Looking at all three readings today might provide some balance however. Jeremiah’s words provide a peaceful and secure setting, a prophesy that the One who will come will provide safety and justice in the land. That is more like a Christmas setting! The Christians in Thessaloniki, to whom Paul was writing in today’s second reading, were urged to love one another and, indeed, love all, which will strengthen their hearts in holiness, befitting the moment when the Lord Jesus will return. Then Jesus gives us the daunting image of the Final Judgment, but it is tied to the preparation we can make before it comes upon us. There is, he is saying, a clear way we can confront this finality with success. No “carousing and drunkenness” for one thing (another Christmas image?), and we must not wrap ourselves up in daily anxieties which blind up to a greater, and more important reality. We each of us have to find a way to be ready for this promised event at all times, to have a kind of fire alarm in our hearts whose battery is never dead. We are always encouraged to check our house fire alarms each time the clocks change; perhaps we Christians could do the same each Christmas and Easter with our own spiritual alarm. Are we ready for that daunting event? If not, if we have not been loving and active in our Christian vocation, then it is time to change, while we have the time! 

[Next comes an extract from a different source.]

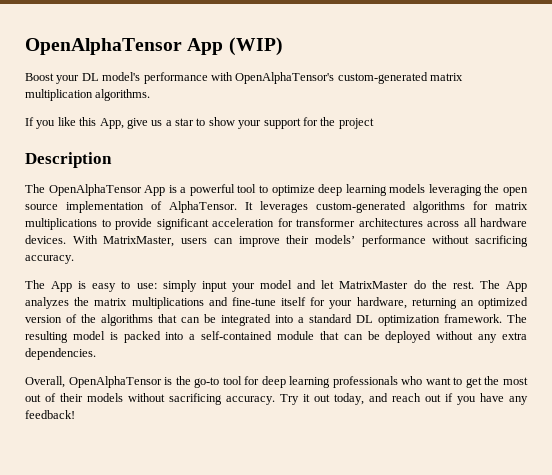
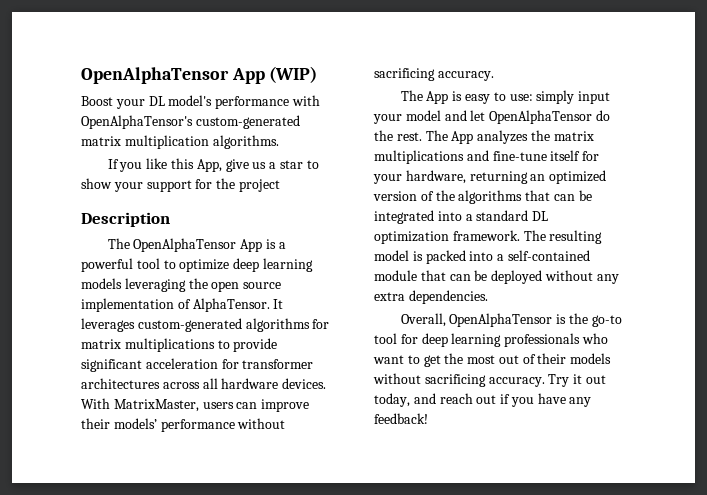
- The App is easy to use: simply input your model and let MatrixMaster do the rest.
+ The App is easy to use: simply input your model and let OpenAlphaTensor do the rest.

Of course it is easy to say nothing has happened in 2000 years, so why bother? The chances of this thing happening in our lifetimes is, to say the least, remote. That is almost certainly true, but there is one reality which is 100% certain: our own death. There will come a moment when each one of us will be called, ripped perhaps, from this life. Sometimes it is known when this will happen, quite often not. In either case we have to be prepared, and today’s readings suddenly spring into vivid life, calling for real action on our part. Jesus could well be preparing us for that individual moment when he comes to take us from this life to another more glorious – or not. How about that for a Christmas message? St. Paul writes to tell us that he has done his best to let us know what should be done in preparation. And this is by no means all doom and gloom. To love God, one’s neighbor and oneself is hardly a recipe for gloom; rather it is a recipe for a full and happy life, a “feel good” life if you like, which calls for sacrifice of course, but which makes us truly God-like, generous, active, spiritually healthy, content and, when Christ comes, arms will be open and welcoming on both sides. How about that as a picture for the start of the Christmas season?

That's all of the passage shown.